A National Association of Realtors index that tracks pending home sales dropped 5.2 percent from February 2005 to February 2006, and fell 0.8 percent from the January 2006 level.
The Pending Home Sales Index, which is based on home-sale contracts signed in February, was 117.7 in February. A sale is listed as pending when the contract has been signed and the transaction has not closed, but the sale usually is finalized within one or two months of signing, the trade group noted.
An index of 100 is equal to the average level of contract activity during 2001 – the first year to be examined and the first of five consecutive record years for existing-home sales.
David Lereah, chief economist for the Realtor group, referred to the dropping index as a “normalization.” He said in a statement, “We can expect a historically strong housing market moving forward, earmarked by generally balanced conditions across the country and fairly stable levels of home sales with some month-to-month fluctuations.

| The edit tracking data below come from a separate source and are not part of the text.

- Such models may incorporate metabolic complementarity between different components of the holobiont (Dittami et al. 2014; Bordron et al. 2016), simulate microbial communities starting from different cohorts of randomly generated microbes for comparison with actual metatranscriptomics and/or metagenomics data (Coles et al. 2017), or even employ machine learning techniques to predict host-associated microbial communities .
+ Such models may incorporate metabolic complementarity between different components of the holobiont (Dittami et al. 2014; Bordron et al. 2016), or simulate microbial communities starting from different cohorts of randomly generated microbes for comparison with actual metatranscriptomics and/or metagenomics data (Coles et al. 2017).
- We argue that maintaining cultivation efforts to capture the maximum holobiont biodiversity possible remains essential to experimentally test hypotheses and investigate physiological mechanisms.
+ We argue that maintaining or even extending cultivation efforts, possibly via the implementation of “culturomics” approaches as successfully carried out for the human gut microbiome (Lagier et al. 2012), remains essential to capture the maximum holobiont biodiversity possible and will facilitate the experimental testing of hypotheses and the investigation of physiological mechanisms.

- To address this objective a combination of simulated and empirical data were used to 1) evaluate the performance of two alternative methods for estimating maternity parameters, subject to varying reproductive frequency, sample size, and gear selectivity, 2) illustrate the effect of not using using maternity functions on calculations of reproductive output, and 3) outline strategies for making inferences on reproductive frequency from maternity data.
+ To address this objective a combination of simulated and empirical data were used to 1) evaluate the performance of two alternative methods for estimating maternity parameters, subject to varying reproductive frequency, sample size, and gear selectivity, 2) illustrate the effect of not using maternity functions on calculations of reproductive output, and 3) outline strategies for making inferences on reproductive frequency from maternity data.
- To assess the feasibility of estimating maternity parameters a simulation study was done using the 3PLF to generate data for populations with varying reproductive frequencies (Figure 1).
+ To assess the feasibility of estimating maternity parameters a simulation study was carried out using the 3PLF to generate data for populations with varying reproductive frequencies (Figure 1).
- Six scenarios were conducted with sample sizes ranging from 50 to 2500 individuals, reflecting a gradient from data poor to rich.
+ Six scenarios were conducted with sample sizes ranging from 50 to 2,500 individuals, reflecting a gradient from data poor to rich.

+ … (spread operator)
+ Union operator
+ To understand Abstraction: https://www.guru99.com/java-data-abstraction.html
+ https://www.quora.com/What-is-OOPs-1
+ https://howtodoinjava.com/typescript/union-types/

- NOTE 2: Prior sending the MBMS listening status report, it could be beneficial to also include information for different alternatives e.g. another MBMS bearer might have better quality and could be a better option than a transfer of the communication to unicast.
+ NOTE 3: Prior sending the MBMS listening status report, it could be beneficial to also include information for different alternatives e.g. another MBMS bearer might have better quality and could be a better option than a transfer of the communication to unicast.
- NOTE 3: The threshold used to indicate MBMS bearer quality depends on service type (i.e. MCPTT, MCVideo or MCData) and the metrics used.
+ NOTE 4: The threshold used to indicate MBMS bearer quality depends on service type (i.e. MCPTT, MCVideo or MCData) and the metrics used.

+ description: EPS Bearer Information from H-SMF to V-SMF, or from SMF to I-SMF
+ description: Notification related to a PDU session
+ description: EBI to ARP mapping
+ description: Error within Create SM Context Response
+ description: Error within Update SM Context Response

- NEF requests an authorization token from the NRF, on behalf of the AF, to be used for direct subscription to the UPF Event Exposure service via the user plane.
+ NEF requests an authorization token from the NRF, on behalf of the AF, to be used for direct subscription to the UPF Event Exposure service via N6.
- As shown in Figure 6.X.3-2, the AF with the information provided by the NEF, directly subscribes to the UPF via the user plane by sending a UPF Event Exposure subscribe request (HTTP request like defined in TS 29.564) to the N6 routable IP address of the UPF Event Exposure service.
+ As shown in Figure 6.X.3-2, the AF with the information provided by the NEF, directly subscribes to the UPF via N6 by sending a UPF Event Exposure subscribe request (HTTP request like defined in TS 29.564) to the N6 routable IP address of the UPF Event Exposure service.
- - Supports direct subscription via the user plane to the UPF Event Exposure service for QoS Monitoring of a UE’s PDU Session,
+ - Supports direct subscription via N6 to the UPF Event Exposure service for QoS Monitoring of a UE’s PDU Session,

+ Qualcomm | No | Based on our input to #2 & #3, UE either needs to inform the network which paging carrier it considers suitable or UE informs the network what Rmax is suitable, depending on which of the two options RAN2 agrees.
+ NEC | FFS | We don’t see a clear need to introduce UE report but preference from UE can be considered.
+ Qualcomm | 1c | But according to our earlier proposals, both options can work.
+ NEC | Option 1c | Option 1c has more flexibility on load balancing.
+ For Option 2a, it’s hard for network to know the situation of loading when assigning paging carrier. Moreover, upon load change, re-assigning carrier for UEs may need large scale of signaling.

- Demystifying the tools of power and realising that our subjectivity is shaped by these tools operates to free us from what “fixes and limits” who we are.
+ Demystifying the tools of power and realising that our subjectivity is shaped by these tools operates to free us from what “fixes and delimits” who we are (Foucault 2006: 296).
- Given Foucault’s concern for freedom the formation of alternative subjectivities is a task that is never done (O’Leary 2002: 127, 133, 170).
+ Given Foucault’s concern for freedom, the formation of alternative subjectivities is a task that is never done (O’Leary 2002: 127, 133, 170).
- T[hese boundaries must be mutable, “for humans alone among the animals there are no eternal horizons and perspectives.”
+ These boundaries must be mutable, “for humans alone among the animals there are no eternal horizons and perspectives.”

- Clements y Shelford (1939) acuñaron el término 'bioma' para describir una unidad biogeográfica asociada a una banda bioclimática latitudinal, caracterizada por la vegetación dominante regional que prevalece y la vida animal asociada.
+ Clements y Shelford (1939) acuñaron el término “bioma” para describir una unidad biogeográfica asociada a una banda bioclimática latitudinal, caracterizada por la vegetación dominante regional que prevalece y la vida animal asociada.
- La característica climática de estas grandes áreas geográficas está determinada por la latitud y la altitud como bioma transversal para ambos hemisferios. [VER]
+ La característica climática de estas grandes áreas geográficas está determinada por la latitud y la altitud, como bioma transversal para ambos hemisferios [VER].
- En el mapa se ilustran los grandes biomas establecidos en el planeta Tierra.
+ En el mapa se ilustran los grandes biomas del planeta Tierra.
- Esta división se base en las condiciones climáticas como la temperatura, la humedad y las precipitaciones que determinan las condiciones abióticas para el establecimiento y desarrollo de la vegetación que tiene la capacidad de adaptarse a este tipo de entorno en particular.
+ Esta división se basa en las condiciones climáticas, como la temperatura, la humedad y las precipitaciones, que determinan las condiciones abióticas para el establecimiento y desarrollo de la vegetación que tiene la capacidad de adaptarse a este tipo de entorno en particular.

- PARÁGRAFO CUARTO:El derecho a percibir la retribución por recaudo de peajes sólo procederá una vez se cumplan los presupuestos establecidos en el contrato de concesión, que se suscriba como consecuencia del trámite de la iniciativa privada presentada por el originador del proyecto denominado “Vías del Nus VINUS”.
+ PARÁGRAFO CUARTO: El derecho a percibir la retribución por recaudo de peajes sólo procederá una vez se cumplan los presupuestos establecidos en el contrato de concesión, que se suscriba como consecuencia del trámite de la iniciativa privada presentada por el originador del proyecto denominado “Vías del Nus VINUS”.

This normalization is healthy because it is taking a lot of the pressure off of the decision process for both home buyers and sellers – pressure that was driving abnormal rates of price growth across much of the country over the last few years.”
Regionally, the index in the West fell 7.6 percent to a level of 110.9 in February and was 14.8 percent below a year ago.
The index jumped 6.8 percent in the Northeast in February to 107.9 but was 1.2 percent below February 2005. In the Midwest, the index was 6 percent below a year ago. The index in the South slipped 0.1 percent to 129.3 compared to February 2005.
The index is based on a large national sample, typically representing about 20 percent of transactions for existing-home sales, the Realtor group reported. The level of monthly sales-contract activity from 2001 through 2004 closely parallels the level of closed existing-home sales in the following two months.